On this occasion, in recipes, we bring you the authentic recipe of Italian piadinas, some famous wheat flour tortillas that are prepared and filled with multiple traditional ingredients depending on the Italy region where they are enjoyed. If you do not know them before, they have a circular shape and, although they look like Mexican tortillas, the elaboration is different and the dough a little thicker. The best of these piats is that they do not need oven or long levy times or mass mother.

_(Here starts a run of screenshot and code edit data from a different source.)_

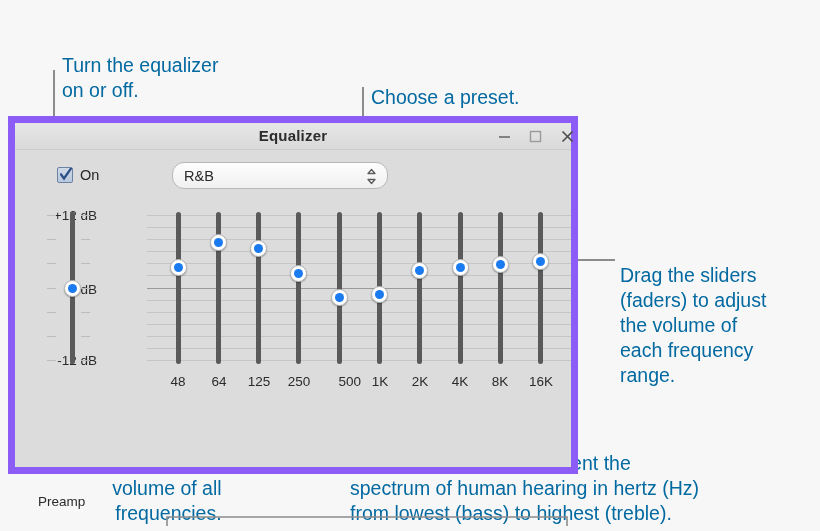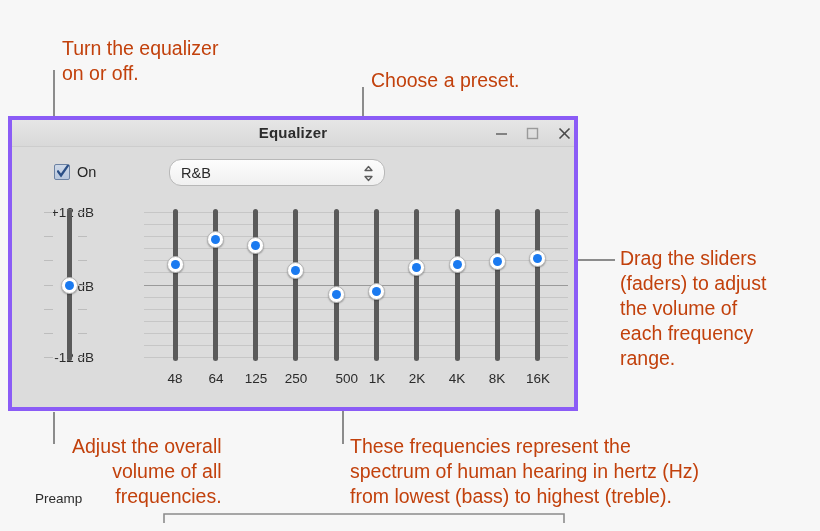--- a/index.html
+++ b/index.html
@@ -10,7 +10,7 @@
     color:#1d1d1d;
     -webkit-font-smoothing:antialiased;
   }
-  .ann{position:absolute;font-size:19.5px;line-height:25px;color:#c2410c;white-space:pre;}
+  .ann{position:absolute;font-size:19.5px;line-height:25px;color:#0369a1;white-space:pre;margin-top:17px;}
   .leader{position:absolute;background:#8c8c8c;}
   .vleader{width:1.5px;}
   .hleader{height:1.5px;}

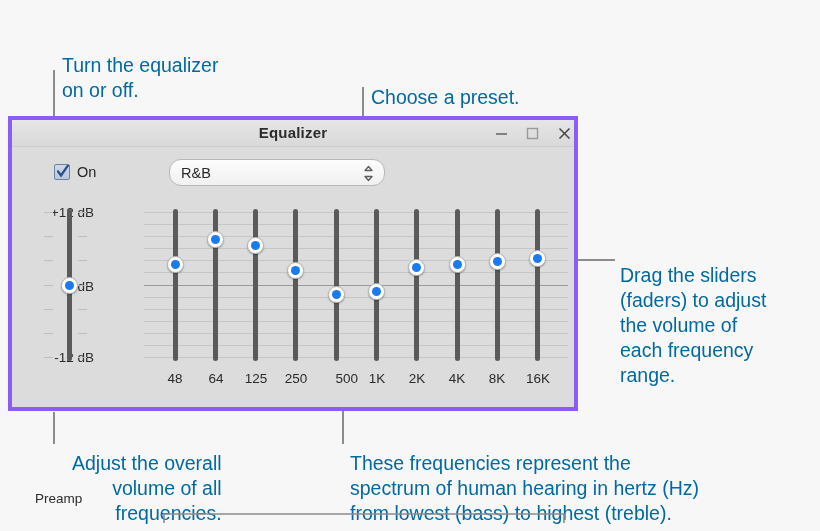--- a/index.html
+++ b/index.html
@@ -17,9 +17,9 @@
 
   
   #eq-window{
-    position:absolute;left:8px;top:116px;width:570px;height:295px;
+    position:absolute;left:8px;top:116px;width:570px;height:358px;
     background:#dcdcdc;
-    border:4px solid #8b5cf6;
+    border:7px solid #8b5cf6;
     box-sizing:border-box;
   }
   #titlebar{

As only bicarbonate carries sodium, you will not need more than 15 minutes of rest to have them ready to enjoy lunch. Do you dare to prepare them? Discover how to make Italian piadins super fast!

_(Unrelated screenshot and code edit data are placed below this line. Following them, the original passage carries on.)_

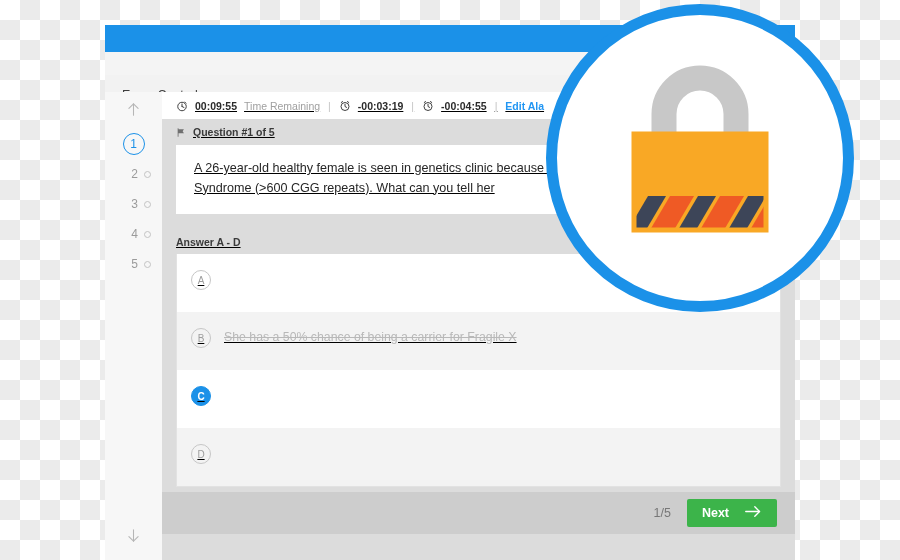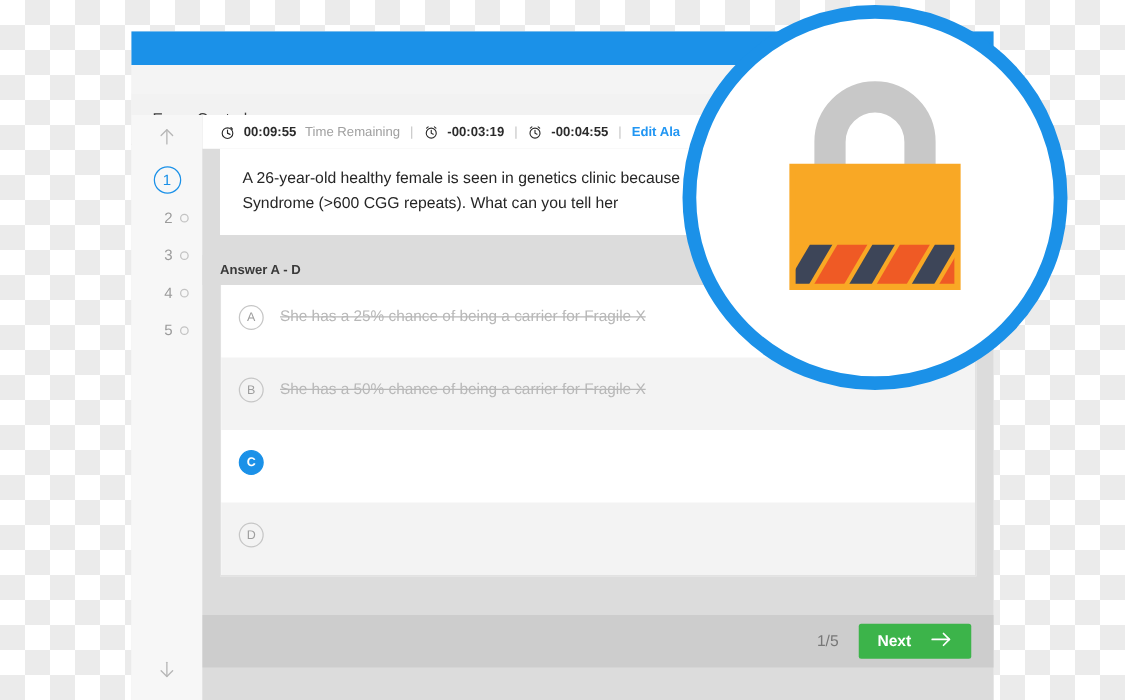--- a/index.html
+++ b/index.html
@@ -161,6 +161,7 @@
     width: 633px;
     height: 468px;
     background: #dcdcdc;
+    text-decoration: underline;
   }
 
   .timer-bar {

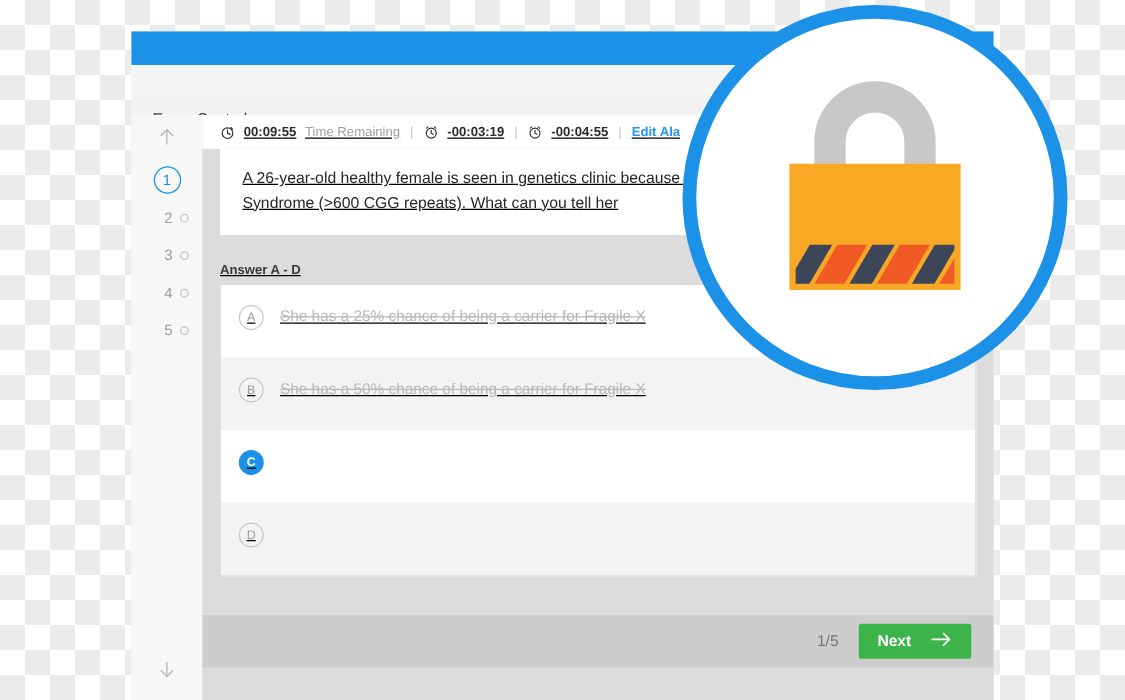--- a/index.html
+++ b/index.html
@@ -444,6 +444,14 @@
         <span class="edit-link">Edit Ala</span>
       </div>
 
+      <div class="question-header">
+        <span class="flag-icon">
+          <svg width="10" height="11" viewBox="0 0 24 24" fill="currentColor">
+            <path d="M4 2v20h2v-8h13l-3-5 3-5H6V2z"></path>
+          </svg>
+        </span>
+        <span>Question #1 of 5</span>
+      </div>
 
       <div class="question-body">A 26-year-old healthy female is seen in genetics clinic because her brother has X-linked Fragile X Syndrome (&gt;600 CGG repeats). What can you tell her</div>
 

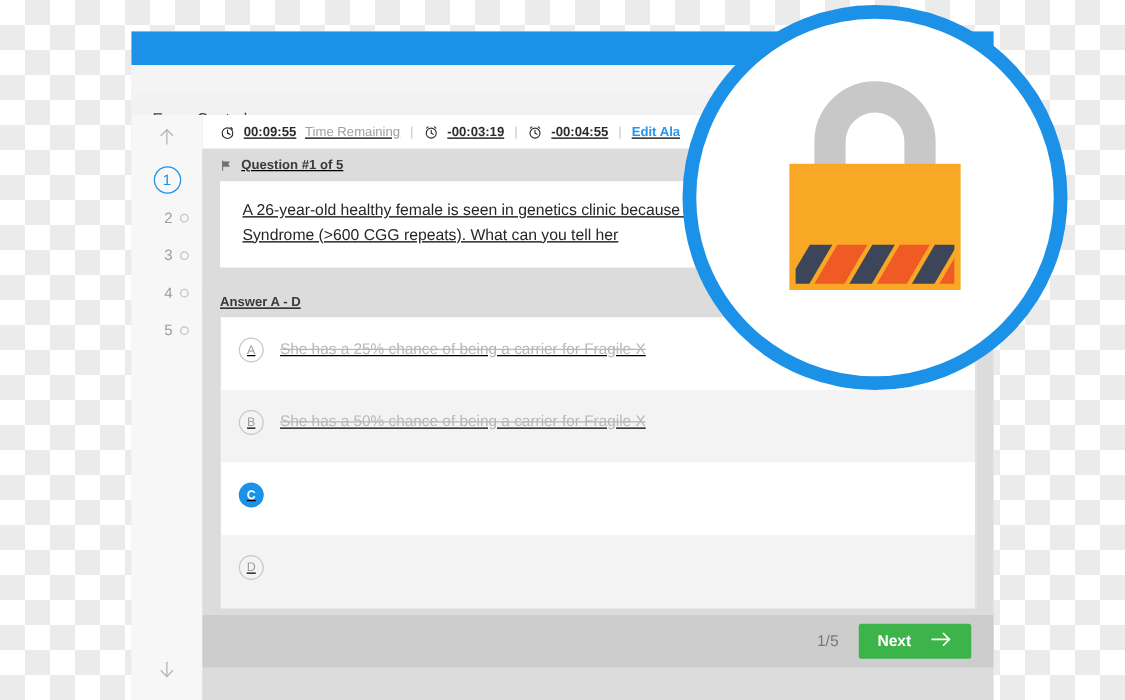--- a/index.html
+++ b/index.html
@@ -460,7 +460,6 @@
       <div class="answers">
         <div class="answer-row eliminated">
           <span class="opt-badge">A</span>
-          <span class="opt-text">She has a 25% chance of being a carrier for Fragile X</span>
         </div>
         <div class="answer-row alt eliminated">
           <span class="opt-badge">B</span>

🚻 3 Diners | 🕘 45m | 🍵 Shaping | 🤯 Diverse |
Ingredients to make Italian piats: |
250 grams of common wheat flour 1 teaspoon of fine salt 1 tablespoon of sodium bicarbonate 60 grams of olive oil or pig butter 150 milliliters of water |
ADDITIONAL CHARACTERISTICS: Cheap cost, |
Ingredients to make Italian piats:
1. Prepare the mass for pIADINAS in a deep container. Pour the flour, salt and bicarbonate in the container and remove so that all the flour is permeated. Then add the oil, mix well again and, finally, add the water slowly while you remove and you check the texture that the dough acquires. Once you can handle it with your hands, you will not need to add more water.
Trick: Add more water if you see that the dough is very dry.
2. You see that the dough takes off from the walls of the container, now you can knead on the kitchen bank if you wish. Work the dough 5 minutes until the dough softens and becomes smoother.
3. Once you see that the dough has the perfect consistency, make a ball and leave it inside a plastic bag or covered with a clean kitchen cloth. Book 15 minutes.
4. Take out the ball from the piadinas dough, you will see how the soft texture shows when handling it. Leave it in the kitchen bank and make a kind of elongated and round bar, try to be the same for all its parts. Cut equal parts to obtain 4 pieces of about 22 cm in diameter.
5. work the dough with a roller and see each piece flatten to give it a circular shape. When the dough is well worked, it is easier to handle, it only tries to be fine but not too much.
Trick: It is recommended that you permeate the table with a little flour to facilitate work.
6. Heat a large and non-stick pan, do not put anything to the pan. The heat will toast the exterior of the Italian piadina, so it deposits the dough and shake the pan in circles without touching it more than to turn it around. Kitchen 3 minutes on each side.
7. Once the Italian piadinas are brown and tender inside, you can fill it with the ingredients that you like the most. For example, it is very typical to fill them with arugula, ham, Parmesan cheese, tomato and many other ingredients, you choose!